How this JWT decode step works (step by step)
The string splits on . into segments. The header and payload segments are Base64url-decoded (not standard Base64) into UTF-8 text, then parsed as JSON when possible. The signature segment is left as a binary blob for display—verifying it means loading keys and running the right MAC or asymmetric check, which is out of scope for a public browser page.
JWT token structure breakdown
header.payload.signature Each part is independently Base64url-encoded. Symmetric signing (HS256) and asymmetric (RS256, ES256) differ in key material, not in how you decode the first two parts for reading.

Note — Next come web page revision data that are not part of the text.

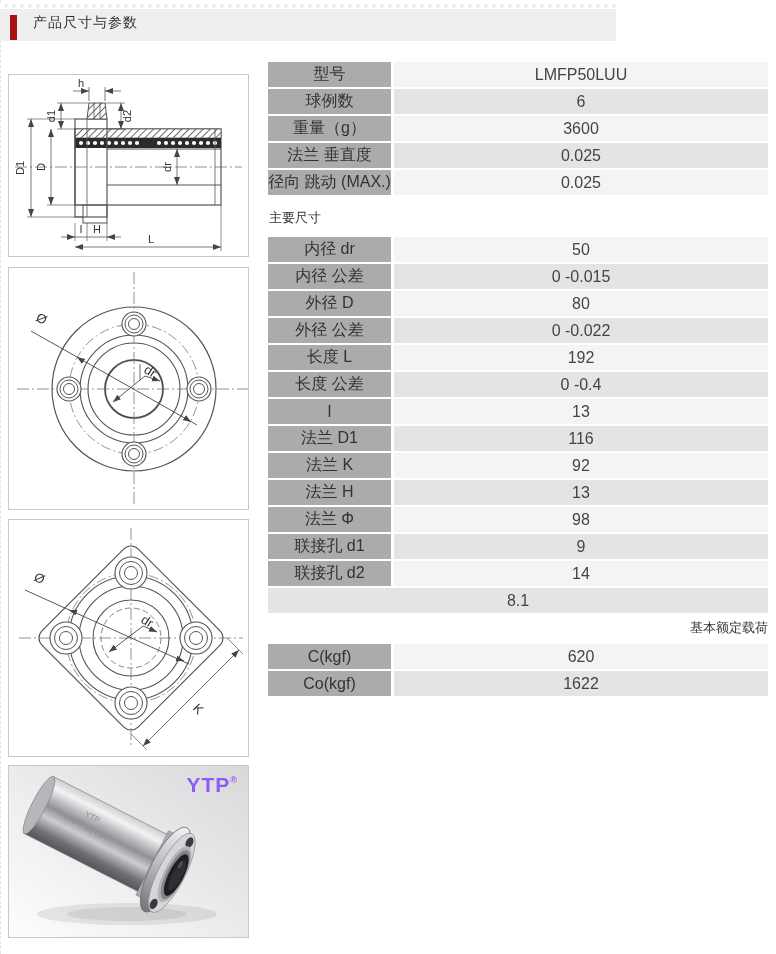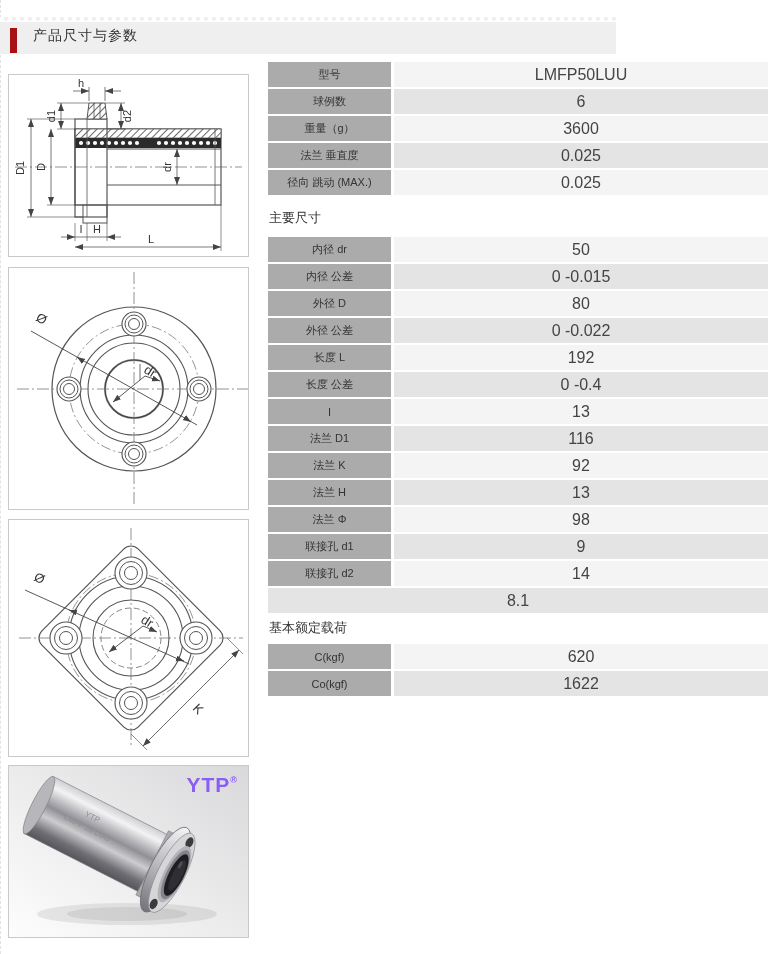--- a/index.html
+++ b/index.html
@@ -9,7 +9,7 @@
   }
   body::before{content:"";position:absolute;left:0;top:0;bottom:0;width:0;border-left:1px dashed #e3e3e3;}
   
-  .strip{position:absolute;left:0;top:17px;width:616px;height:37px;background:#efefef;}
+  .strip{position:absolute;left:0;top:4px;width:616px;height:37px;background:#efefef;}
   .strip::before{content:"";position:absolute;top:0;left:0;width:100%;height:5px;
     background-image:linear-gradient(45deg,#fff 50%,transparent 50%),linear-gradient(-45deg,#fff 50%,transparent 50%);
     background-size:8px 5px;background-repeat:repeat-x;background-position:0 0,4px 0;}

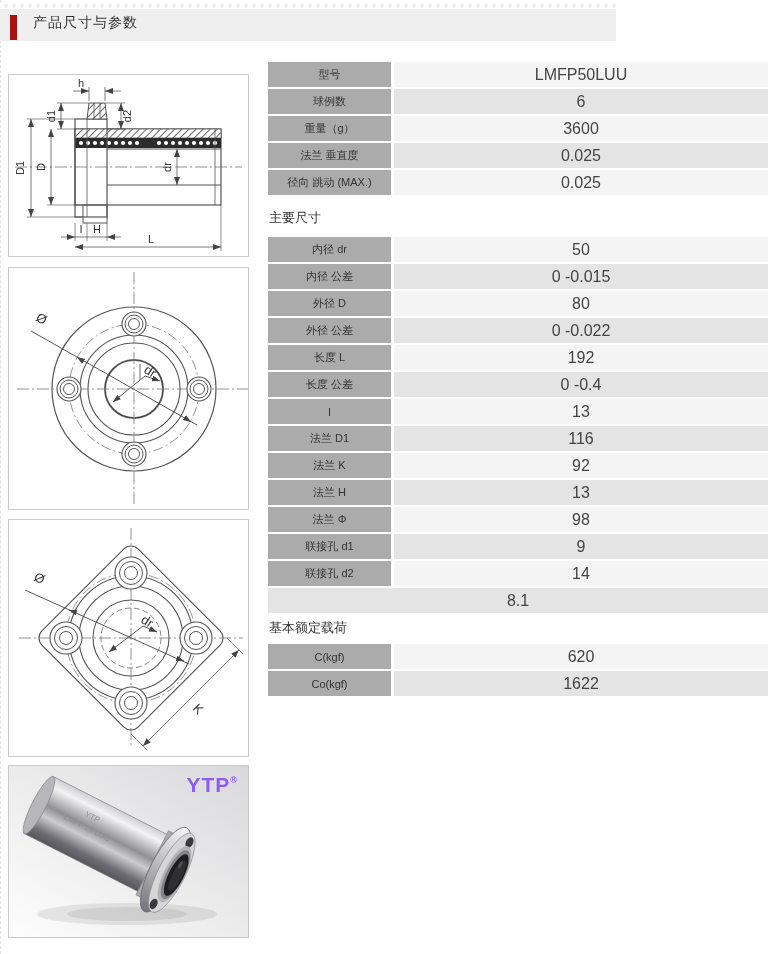--- a/index.html
+++ b/index.html
@@ -30,7 +30,7 @@
   .spec{position:absolute;left:268px;top:62px;width:500px;}
   .spec-row{display:flex;height:25px;margin-bottom:2px;}
   .cell-label{width:123px;margin-right:3px;background:#ababab;color:#333;
-    display:flex;align-items:center;justify-content:center;font-size:11px;flex:none;}
+    display:flex;align-items:center;justify-content:center;font-size:16px;flex:none;}
   .cell-value{flex:1;background:#f4f4f4;color:#444;
     display:flex;align-items:center;justify-content:center;font-size:16px;}
   .spec-table .spec-row:nth-child(even) .cell-value{background:#e4e4e4;}

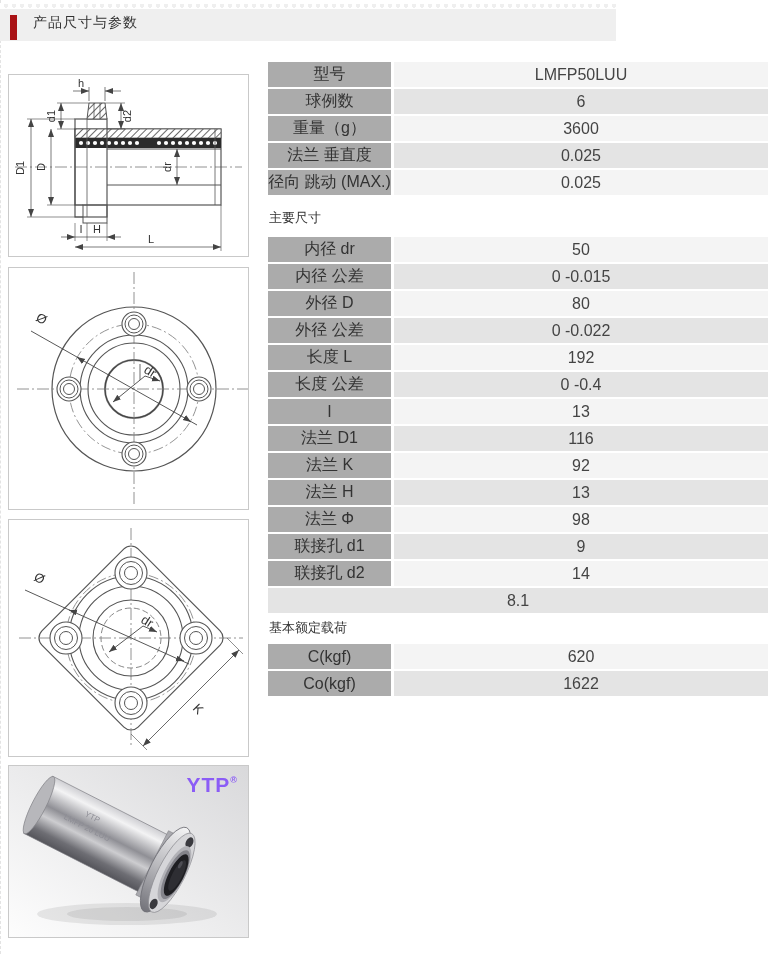--- a/index.html
+++ b/index.html
@@ -35,7 +35,7 @@
     display:flex;align-items:center;justify-content:center;font-size:16px;}
   .spec-table .spec-row:nth-child(even) .cell-value{background:#e4e4e4;}
   .section-title{font-size:13px;color:#333;margin:13px 0 9px 1px;line-height:20px;}
-  .section-title.second{margin-top:5px;margin-bottom:6px;}
+  .section-title.second{margin-top:5px;margin-bottom:6px;text-align:right;}
   
   .dtxt{font-family:"Liberation Sans","DejaVu Sans",sans-serif;}
 </style>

Common JWT claims explained
sub— subject (often user id)iss/aud— issuer and audience for validationexp/iat/nbf— expiry, issued-at, and not-before in Unix seconds
Decode vs verify: why it matters
Anyone can decode a JWT; only holders of the right keys can verify that the issuer signed it. Skipping verification in APIs is a critical security bug—use this page only to understand what a token says, not to accept it in production.
API and code examples
In code, use your framework’s official JWT library (e.g. jose, PyJWT, or language equivalents) to verify. For quick inspection only, the browser tool mirrors what those libraries read before crypto.
JWT decoder — frequently asked questions
- Does this tool verify the JWT signature?
- No. Signature verification needs your issuer’s keys and the exact bytes that were signed. This page only decodes the header and payload for readability.
- Is it safe to paste access tokens here?
- Only paste test or synthetic tokens you are allowed to share. Real tokens are bearer secrets; use local debugging tools and your org’s security policies for production data.
- Why does my token fail to decode as JSON?
- The payload might be encrypted (JWE) or a proprietary opaque value. This decoder expects the common JWT form where header and payload are Base64url-encoded JSON.
- What is the difference between JWE and JWT?
- JWE encrypts content; many generic decoders (including this one) expect signed but unencrypted JWTs with JSON payloads.
- How do I match clock skew with exp?
- Allow a small leeway in your server validation (a few minutes) and always prefer server time for authorization decisions.